We then assessed the growth with and without Shld1 for the LMF1-myc-DD strains (Fig. 6D). LMF1 knockdown in the MyoA wildtype reduced the level of clearing of the host cell monolayer (19.9±4.3% without Shld1 vs 31.0±14.5% with) (Fig. 6D). In a similar fashion, LMF1 knockdown reduced plaque clearing in the S21A background (14.5±4.9% without Shld1 vs 26.02±9.32% with Shld1) (Fig. 6D). The reduction in propagation for these two strains upon loss of LMF1 is consistent with the effect of loss of LMF1 in the wildtype background (Fig. 6C). In the MyoA KO background after 10 days of growth, we observed a pronounced reduction in propagation upon knockdown of LMF1. In the presence of Shld1, the MyoAKO/LMF1mycDD strain cleared 14.3±3.6% of the host cell monolayer. The same strain disrupted 4.9±0.5% of the monolayer when grown without Shld1, which resulted in the loss of LMF1 (Fig. 6E). Thus, the knockdown of LMF1 in a complemented background reduces propagation by 34% (Fig. 6D, +Shld1 vs − Shld1) and by 65% in a MyoA KO background (Fig. 6E, +Shld1 vs − Shld1). Together, these results indicate that the depletion of LMF1 in the MyoA KO background affects parasite replication and that loss of both LMF1 and MyoA exacerbates the propagation phenotype seen in each of the single knockout strains.

Conditional knockdown of LMF1 in the MyoA mutants affects parasite mitochondrial distribution and morphology

As both LMF1 and MyoA are involved in mitochondrial dynamics and mitochondrial inheritance during cell division, we evaluated the combined effects of simultaneously disrupting MyoA and LMF1 expression. We infected coverslips with all LMF1-myc-DD strains in the presence or absence of Shld1 for 24 hours (Fig. 7). After this period, we examined mitochondrion morphology by IFA, after staining parasites with anti-IMC10 and anti-ATOM40. In the wildtype MyoA background, resulting in a loss of LMF1 decrease in lasso shape (5.7±3.45% −Shld1 vs. 77.5±2.64% +Shld1) and an increase in sperm-like (61.3±4.452% −Shld1 vs. 21±2.02% +Shld1) and collapsed-shaped mitochondrion (29±3.78% −Shld1 vs 1±0.76% +Shld1) (Fig. 7A). Again, these results are very similar to what was observed in the lmf1 knockout strain (Jacobs et al, 2020). When we inspected the mitochondrion morphology in the S21A/LMF1mycDD strain, it was possible to observe some parasites with a lasso mitochondrion (10.1+3.4%) in the +Shld1 condition, but the proportion of parasites with sperm-like (79.6±6.3%) and collapsed (5.2±2.0%) mitochondrion was very similar to what we’ve observed previously for this mutant (Fig. 7B).

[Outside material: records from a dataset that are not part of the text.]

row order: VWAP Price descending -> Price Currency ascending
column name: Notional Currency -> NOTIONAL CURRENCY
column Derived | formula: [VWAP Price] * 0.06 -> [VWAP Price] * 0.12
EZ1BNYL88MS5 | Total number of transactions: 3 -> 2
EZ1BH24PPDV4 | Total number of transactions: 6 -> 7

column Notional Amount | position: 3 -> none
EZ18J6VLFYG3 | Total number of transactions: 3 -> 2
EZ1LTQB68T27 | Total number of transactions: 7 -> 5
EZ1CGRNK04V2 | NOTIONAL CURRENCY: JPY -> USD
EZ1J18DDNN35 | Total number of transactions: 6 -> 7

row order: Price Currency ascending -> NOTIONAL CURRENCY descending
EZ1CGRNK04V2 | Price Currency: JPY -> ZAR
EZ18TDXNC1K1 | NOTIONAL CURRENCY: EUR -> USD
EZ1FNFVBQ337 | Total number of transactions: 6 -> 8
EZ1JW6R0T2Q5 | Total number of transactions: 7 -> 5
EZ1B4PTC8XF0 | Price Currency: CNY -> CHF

Interestingly, in the absence of Shld1 and thus LMF1, we can still detect some lasso (14.6+4.9%), but notably there is a marked decrease in parasites with sperm-like (52.0±3.0% −Shld1 vs 79.6±6.25% +Shld1) and an increase in the collapsed mitochondrion (33.4±7.85% - Shld1 vs 5.2±7.7 +Shld1), showing that the absence of LMF1 in the MyoA S21A exacerbates organelle collapse (Fig. 7B). In the MyoA KO/LMF1mycDD strain grown with Shld1, we see the same severe mitochondrial morphology defects as in the original MyoA KO (Figs. 2 and 7). By contrast, when MyoA KO/LMF1mycDD is grown without Shld1, we observe a significant decrease in sperm-like (46.4±4.2% −Shld1 vs 72.9±10.61% +Shld1) and an increase in the collapsed mitochondrion (38.3±9.05% vs 25.6±9.67 in the +Shld1) (Fig. 7C). The number of cells showing a lasso shape does not change in either condition. Altogether, we confirm that decreasing the levels of LMF1 in the MyoA mutant backgrounds affects mitochondrial morphology, resulting in increased collapsed mitochondrion.

Figure 7. LMF1 conditional knockdown affects mitochondrion morphology in Myosin-A mutant intracellular parasites.

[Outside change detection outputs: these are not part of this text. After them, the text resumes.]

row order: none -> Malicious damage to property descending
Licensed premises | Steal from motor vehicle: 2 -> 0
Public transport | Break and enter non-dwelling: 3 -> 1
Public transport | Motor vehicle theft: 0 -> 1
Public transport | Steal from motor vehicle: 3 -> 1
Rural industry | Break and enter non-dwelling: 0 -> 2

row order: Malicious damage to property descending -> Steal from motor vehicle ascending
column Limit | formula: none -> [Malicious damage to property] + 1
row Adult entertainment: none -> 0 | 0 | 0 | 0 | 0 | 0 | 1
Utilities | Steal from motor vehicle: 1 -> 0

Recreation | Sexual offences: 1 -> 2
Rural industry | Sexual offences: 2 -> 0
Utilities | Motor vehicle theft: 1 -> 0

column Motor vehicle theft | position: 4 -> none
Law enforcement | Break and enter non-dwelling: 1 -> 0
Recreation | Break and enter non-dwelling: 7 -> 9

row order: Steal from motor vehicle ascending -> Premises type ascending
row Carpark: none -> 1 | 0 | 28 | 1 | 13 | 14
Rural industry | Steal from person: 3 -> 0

Shown are IFA images of intracellular Complement (A), Myosin-A S21A (B), and myosin-A KO (C) parasites expressing LMF1-myc-DD. Parasites were grown in the presence (+) or absence (−) of Shld1 for 24 hours and stained for IMC10 (gray) and ATOM40, a mitochondrial marker (orange). Scale bar: 5 μm. Bar graphs represent the percentage of parasites with each of the three morphologies for each condition. Data are means ± s.d. of three replicates; at least 150 non-dividing parasites were counted. q values represented in each graph. P values are based on two-way ANOVA with multiple unpaired t-tests. P <0.0001 significant; P>0.999 not significant.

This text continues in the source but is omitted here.